WHAT NEEDS TO BE DONE: For the word "variables", search the records and show each line in which it occurs.

[Structured diff data]
^^^^
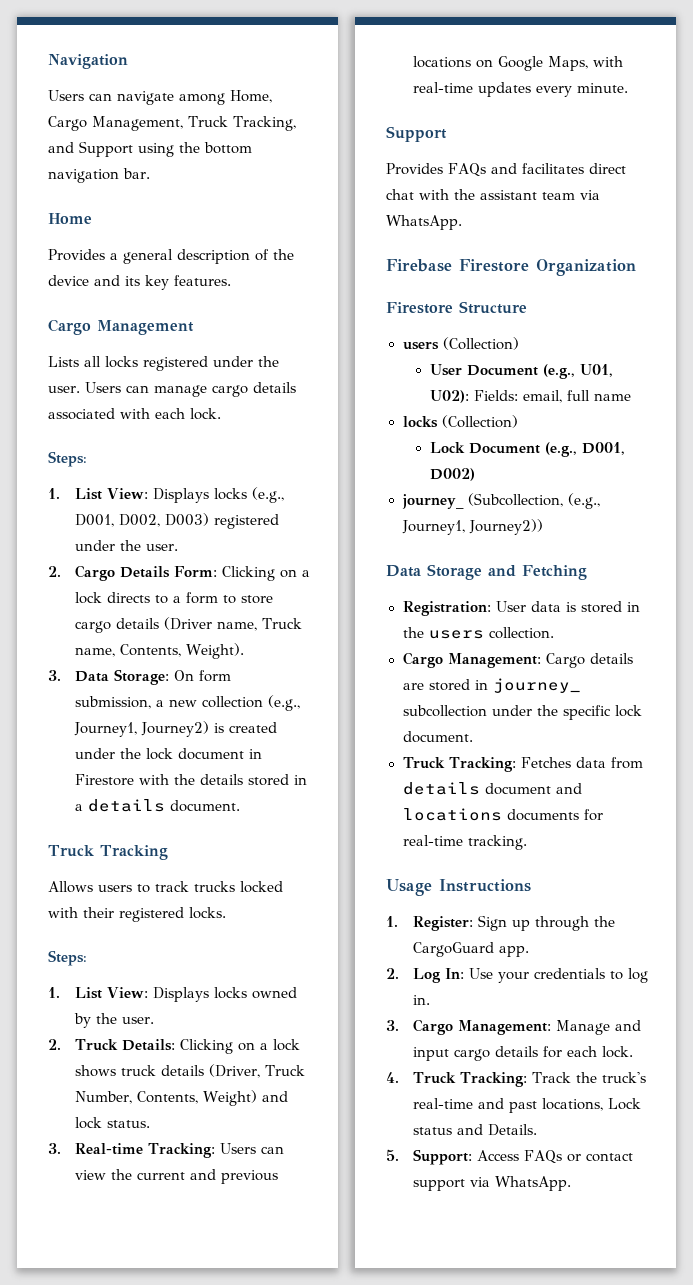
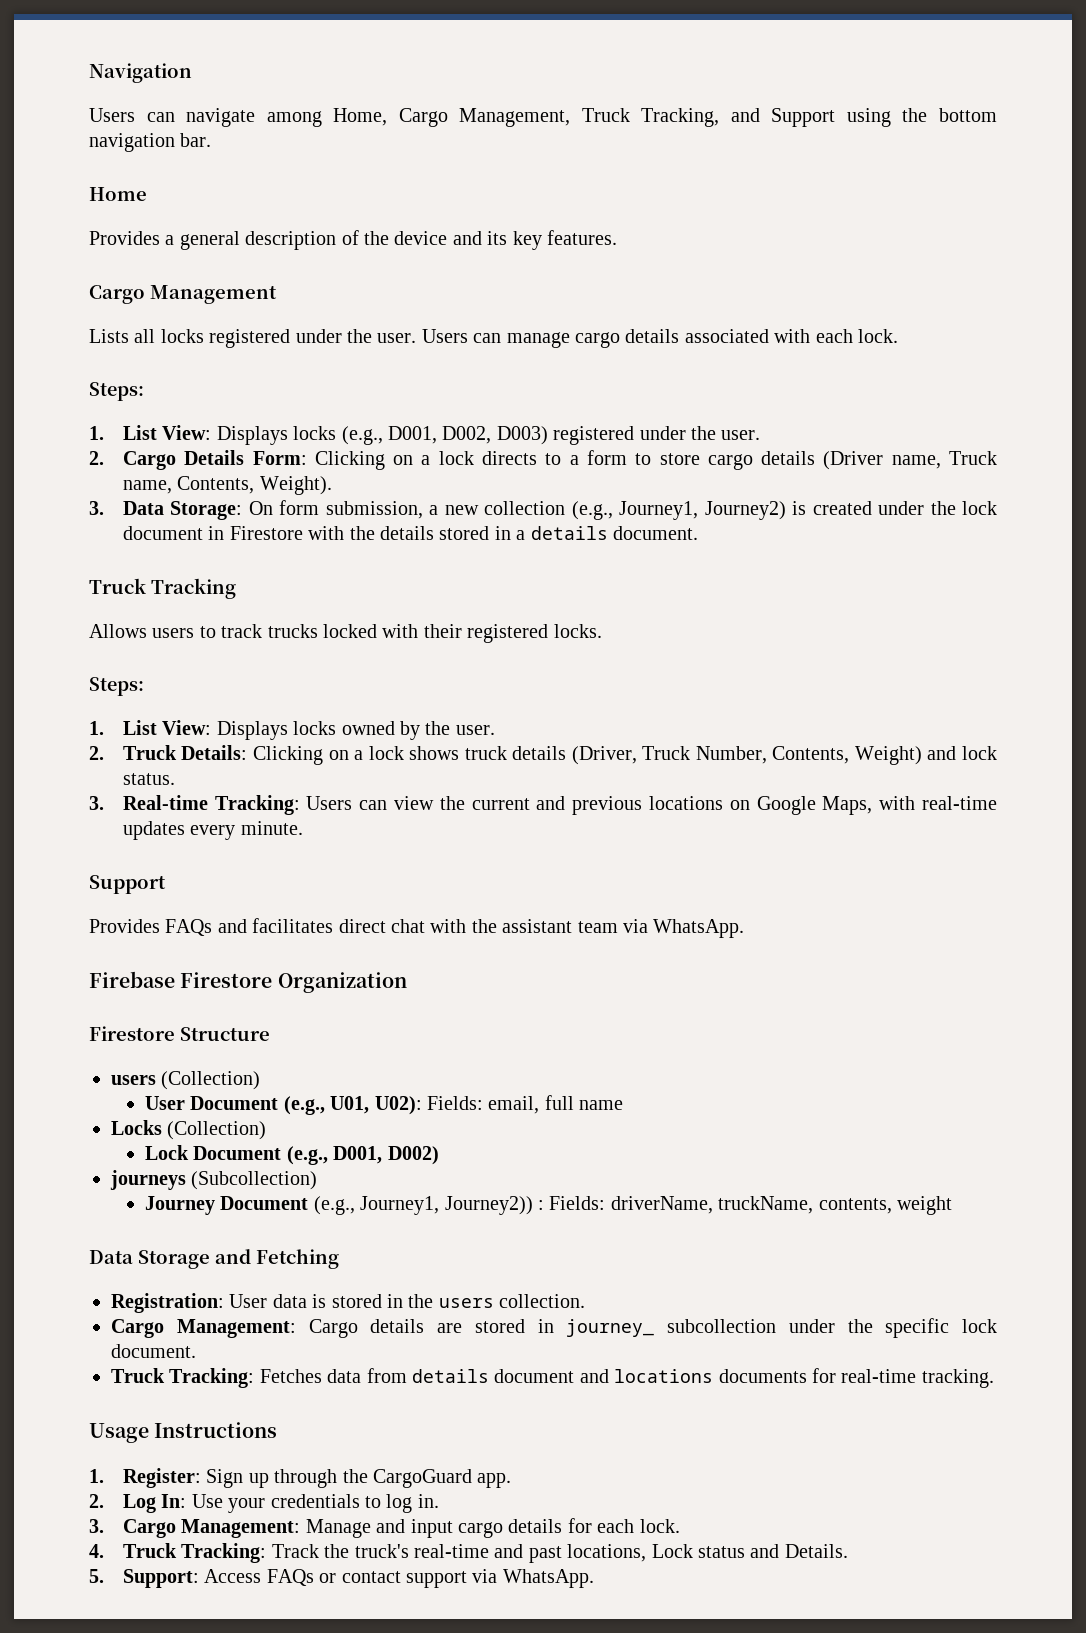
- locks (Collection)
+ Locks (Collection)
- journey_ (Subcollection, (e.g., Journey1, Journey2))
+ journeys (Subcollection)
+ Journey Document (e.g., Journey1, Journey2)) : Fields: driverName, truckName, contents, weight

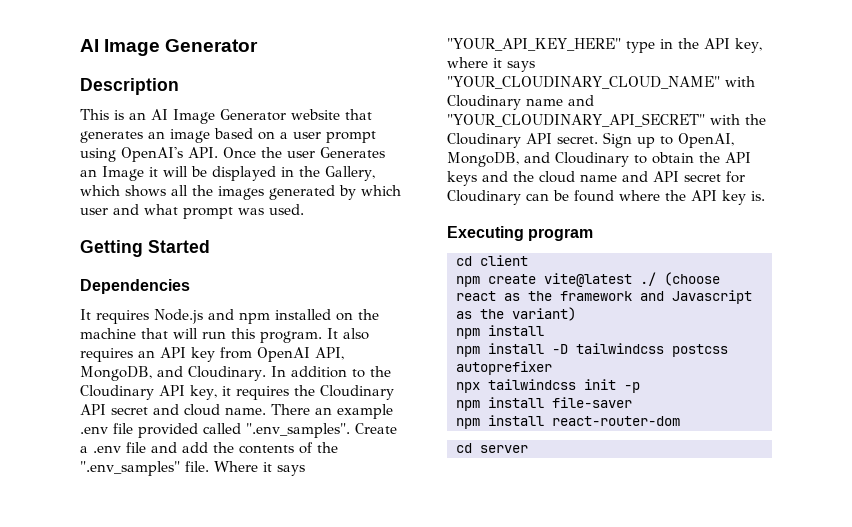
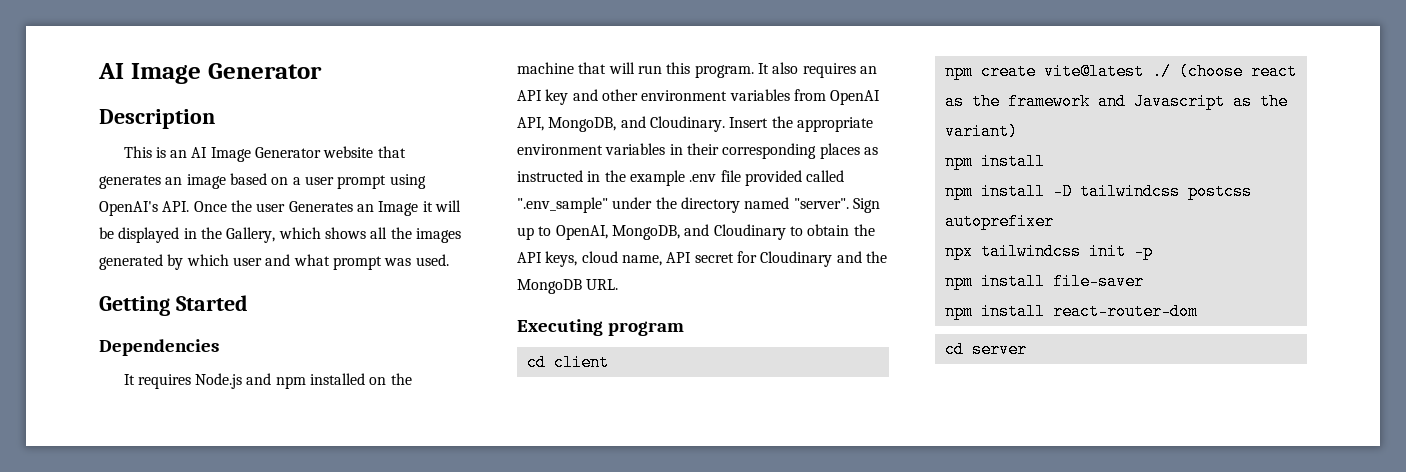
- It also requires an API key from OpenAI API, MongoDB, and Cloudinary.
+ It also requires an API key and other environment variables from OpenAI API, MongoDB, and Cloudinary.
- In addition to the Cloudinary API key, it requires the Cloudinary API secret and cloud name. There an example .env file provided called ".env_samples". Create a .env file and add the contents of the ".env_samples" file. Where it says "YOUR_API_KEY_HERE" type in the API key, where it says "YOUR_CLOUDINARY_CLOUD_NAME" with Cloudinary name and "YOUR_CLOUDINARY_API_SECRET" with the Cloudinary API secret.
+ Insert the appropriate environment variables in their corresponding places as instructed in the example .env file provided called ".env_sample" under the directory named "server".
- Sign up to OpenAI, MongoDB, and Cloudinary to obtain the API keys and the cloud name and API secret for Cloudinary can be found where the API key is.
+ Sign up to OpenAI, MongoDB, and Cloudinary to obtain the API keys, cloud name, API secret for Cloudinary and the MongoDB URL.

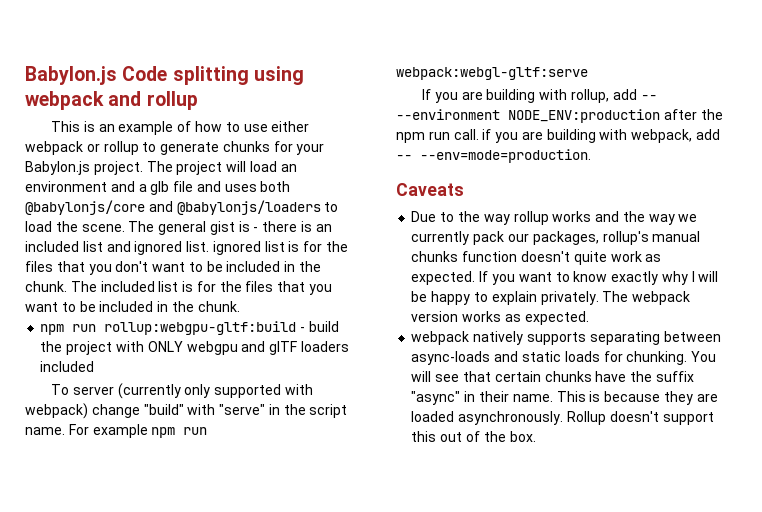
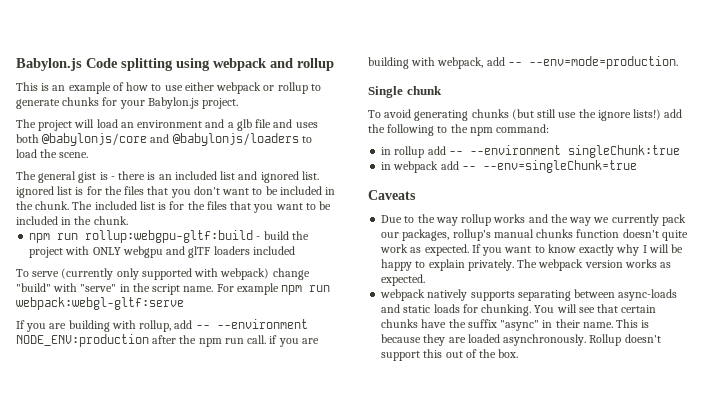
- This is an example of how to use either webpack or rollup to generate chunks for your Babylon.js project. The project will load an environment and a glb file and uses both @babylonjs/core and @babylonjs/loaders to load the scene. The general gist is - there is an included list and ignored list. ignored list is for the files that you don't want to be included in the chunk.
+ This is an example of how to use either webpack or rollup to generate chunks for your Babylon.js project.
+ The project will load an environment and a glb file and uses both @babylonjs/core and @babylonjs/loaders to load the scene.
+ The general gist is - there is an included list and ignored list. ignored list is for the files that you don't want to be included in the chunk.
- To server (currently only supported with webpack) change "build" with "serve" in the script name.
+ To serve (currently only supported with webpack) change "build" with "serve" in the script name.
+ Single chunk
+ To avoid generating chunks (but still use the ignore lists!) add the following to the npm command:
+ in rollup add -- --environment singleChunk:true
+ in webpack add -- --env=singleChunk=true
^^^^
TASK RESPONSE:
+ It also requires an API key and other environment variables from OpenAI API, MongoDB, and Cloudinary.
+ Insert the appropriate environment variables in their corresponding places as instructed in the example .env file provided called ".env_sample" under the directory named "server".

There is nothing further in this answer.